Free soloing is a controversial subject in the world of rock climbing, with a lot of great arguments to be made for and against it. It’s dangerous, sure, but a lot of climbers point out that the dangers can be substantially lowered by climbing over water. It provides a (mostly) safer place to fall in the event you lose your grip while also providing quite an adrenaline rush. If you’re thinking of giving it a try here are some of the best spots in the world for deep water soloing.
The birthplace of deep-water soloing, or psicobloc as the locals call it, is still seen as one of the premier DWS sites in the world. First established in the 1970s, Majorca houses some of the most famous climbs around and is a favorite of veteran climber Chris Sharma. Porto Cristo, Cala Marcal, and Cova del Diablo remain some of the most beloved crags in all of climbing and hundreds of folks flock here every year to test their skills and nerve. Majorca is loaded with prime climbing spots and hosts many competitions throughout the year.
Another popular DWS spot, Railay has one thing that puts all other crags to shame: utterly breathtaking scenery. People spend as much time sitting and staring at the views here as they do climbing. The waters are warm year-round and there are dozens of climbs of varying difficulty to choose from. It’s become something of a tourist trap with many locals offering kayak trips to the crags even, so you might have to fight for a spot, but it’s definitely one of the most pristine climbing areas in all the world.

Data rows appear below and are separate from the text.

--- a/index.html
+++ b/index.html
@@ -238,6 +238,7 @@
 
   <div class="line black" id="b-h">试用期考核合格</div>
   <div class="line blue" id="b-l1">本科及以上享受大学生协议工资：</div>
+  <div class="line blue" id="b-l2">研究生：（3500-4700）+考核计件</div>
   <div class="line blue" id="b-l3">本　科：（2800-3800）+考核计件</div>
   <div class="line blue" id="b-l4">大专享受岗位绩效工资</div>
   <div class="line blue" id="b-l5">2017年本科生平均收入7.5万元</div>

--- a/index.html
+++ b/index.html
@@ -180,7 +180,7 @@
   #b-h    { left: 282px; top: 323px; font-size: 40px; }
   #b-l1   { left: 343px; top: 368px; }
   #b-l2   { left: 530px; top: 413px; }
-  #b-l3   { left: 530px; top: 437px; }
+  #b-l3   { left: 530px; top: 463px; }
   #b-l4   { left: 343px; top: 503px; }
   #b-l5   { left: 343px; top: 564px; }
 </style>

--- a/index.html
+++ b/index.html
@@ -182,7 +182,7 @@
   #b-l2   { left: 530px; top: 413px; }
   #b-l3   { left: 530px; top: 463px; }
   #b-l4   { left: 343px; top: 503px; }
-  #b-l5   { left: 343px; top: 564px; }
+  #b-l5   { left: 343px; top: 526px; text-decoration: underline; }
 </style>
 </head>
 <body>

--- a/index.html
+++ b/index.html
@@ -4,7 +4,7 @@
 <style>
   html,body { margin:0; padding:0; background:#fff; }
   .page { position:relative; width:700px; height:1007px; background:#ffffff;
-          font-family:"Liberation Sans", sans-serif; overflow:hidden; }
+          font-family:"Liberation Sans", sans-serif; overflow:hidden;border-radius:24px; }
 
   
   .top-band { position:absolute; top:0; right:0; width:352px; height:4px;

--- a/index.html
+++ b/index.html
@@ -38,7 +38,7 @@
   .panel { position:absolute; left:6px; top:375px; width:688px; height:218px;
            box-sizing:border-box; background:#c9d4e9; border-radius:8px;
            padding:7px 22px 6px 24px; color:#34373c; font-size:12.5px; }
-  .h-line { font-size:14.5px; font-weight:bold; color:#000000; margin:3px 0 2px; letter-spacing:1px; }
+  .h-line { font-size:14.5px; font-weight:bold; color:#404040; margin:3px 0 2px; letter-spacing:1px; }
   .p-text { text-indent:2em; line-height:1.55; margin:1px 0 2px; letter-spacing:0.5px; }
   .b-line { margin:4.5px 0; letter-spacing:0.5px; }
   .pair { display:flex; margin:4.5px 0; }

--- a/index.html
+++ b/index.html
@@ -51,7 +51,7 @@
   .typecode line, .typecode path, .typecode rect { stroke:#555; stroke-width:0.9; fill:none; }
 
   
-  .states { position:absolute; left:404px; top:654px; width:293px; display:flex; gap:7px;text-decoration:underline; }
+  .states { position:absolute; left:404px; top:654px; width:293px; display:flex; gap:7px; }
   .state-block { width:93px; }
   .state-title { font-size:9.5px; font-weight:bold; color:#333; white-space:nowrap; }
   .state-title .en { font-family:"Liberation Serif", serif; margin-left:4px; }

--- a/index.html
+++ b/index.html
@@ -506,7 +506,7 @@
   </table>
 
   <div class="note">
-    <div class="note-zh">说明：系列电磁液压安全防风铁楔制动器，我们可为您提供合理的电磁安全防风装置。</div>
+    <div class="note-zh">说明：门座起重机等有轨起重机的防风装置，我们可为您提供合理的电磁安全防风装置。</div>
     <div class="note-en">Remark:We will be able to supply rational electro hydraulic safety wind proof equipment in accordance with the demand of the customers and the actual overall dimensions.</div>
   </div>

The coastline of Azores in Portugal is dotted with prime climbing crags made up of volcanic residue. The sea walls here are popular among cliff divers, but it’s also an increasingly prevalent draw for those who love to climb without a rope. The horseshoe-shaped bay is just one of many reasons outdoor enthusiasts flock to the area; there are ample opportunities for climbing, hiking, biking, and water sports all around. You’ll have to rent a raft to reach most of the climbs here and pay close attention to the tides, but during the summer months, it’s a great destination for DWS.
Honestly, you really can’t go wrong when it comes to finding great spots around Hawaii for deep-water soloing. Most of the islands have at least one outcropping suitable for climbing, but Maui might just have the best. The lava rocks off the coast around Ka’anapali at Black Rock are visited often by professional climbers, but there are also great options in the area for those new to the sport. The waters are pretty clear so you know exactly what you might be falling into and they’re almost always deep enough for you to safely climb.
On the coast of Pembroke lies what is often described as one of the most frightening DWS climbs in the world, affectionately called The Abyss. It towers 50 meters above the water and has some fairly sketchy tides that often slink away to reveal hordes of sharp rocks ready to crack your skull open if you’re daring enough to climb above them. The routes here average around S3 and it’s definitely not ideal for newbies. The only downside to this epic nightmare of a climb is that being in the UK, the weather is only good enough to let you climb it for about three months out of the year.